In our case, they say the doomsday rock threatening our existence is the Internet, and the easily digestible, high-speed convenience it offers over a print product.
As someone who has made his living off newspapers for eight years, I can tell you these stories forecasting our demise are disconcerting and worrisome.
I also can tell you I don't believe them, not in the least.
Maybe that makes me naÃive, or a simpleton. Maybe that makes me, at 31, a curmudgeon resistant to change.
I hope that's not true, and I don't think it is.
I haven't ever gotten the memo about newspapers and the Internet being an odd couple that couldn't live peacefully together.
And, although the beautiful pastime of reading seems to be a lost art form to many, particularly to a younger, tech savvy generation, I believe with all my heart that it will return.
I believe people will read again, perhaps in greater numbers than ever, because a freethinking society's future depends on it.
At the Craig Daily Press, we do our best every day to embrace both mediums - print and the Internet.
Online we offer - at no cost to our readers - an outstanding Web site, www.craigdailypress.com, full of valuable news, information and advertising.
We're also posting breaking news stories, two to four videos per week, updated sports scores, and so on.
This, and our print product, is accomplished each day by the hardworking journalists, copy editors and designers I am blessed to work with. They work tirelessly, often times at the expense of their personal lives, to provide content to the community.
I have an unwavering faith in them and their dedication and talent, and you, the readers.
Simply put, our industry can't fail because it can't fail you, or them. That's what I believe, and I believe it so much that I'll stick with this lifelong marriage - me and community journalism - until they kick me out, or someone drags me from the building.
Until then, you'll see me in my office working.
This rant, however, has a purpose.
This is a way, perhaps long-winded, of telling you about changes to the Daily Press' print product.
The changes are important, reader friendly and further proof that your newspaper cares just as much about the print edition as it does the Internet.
You may have noticed small tweaks to today's front page. They are primarily new design elements that we believe give the paper a fresher, cleaner look.

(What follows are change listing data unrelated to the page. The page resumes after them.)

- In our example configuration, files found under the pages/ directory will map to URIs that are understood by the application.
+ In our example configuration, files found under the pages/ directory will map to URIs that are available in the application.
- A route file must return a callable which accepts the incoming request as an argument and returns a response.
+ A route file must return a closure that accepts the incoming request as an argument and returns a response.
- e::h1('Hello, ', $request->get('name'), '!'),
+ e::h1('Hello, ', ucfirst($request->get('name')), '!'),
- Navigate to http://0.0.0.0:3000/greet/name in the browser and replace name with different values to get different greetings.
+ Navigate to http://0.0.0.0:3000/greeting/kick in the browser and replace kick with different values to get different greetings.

Inside, you'll see we have moved our community calendar from page 4 to page 2, down the right rail. This is one of the most well-read and used items in our paper, and its placement on page 2 is deserving.
The biggest change comes on page 4.
On Tuesdays and Thursdays, the newspaper will publish milestones - wedding, engagement, anniversary and birth announcements and photographs - on this page.
Death notices also will go on page 4, though they still will appear throughout the week as they are submitted.
Information about how to submit or deliver those announcements to the newspaper also is on the page.
Overall, the Daily Press staff is pleased to bring these changes to you, which we feel make our product better for you, the readers, who give us all the reason we need to make our product as sharp and relevant as possible.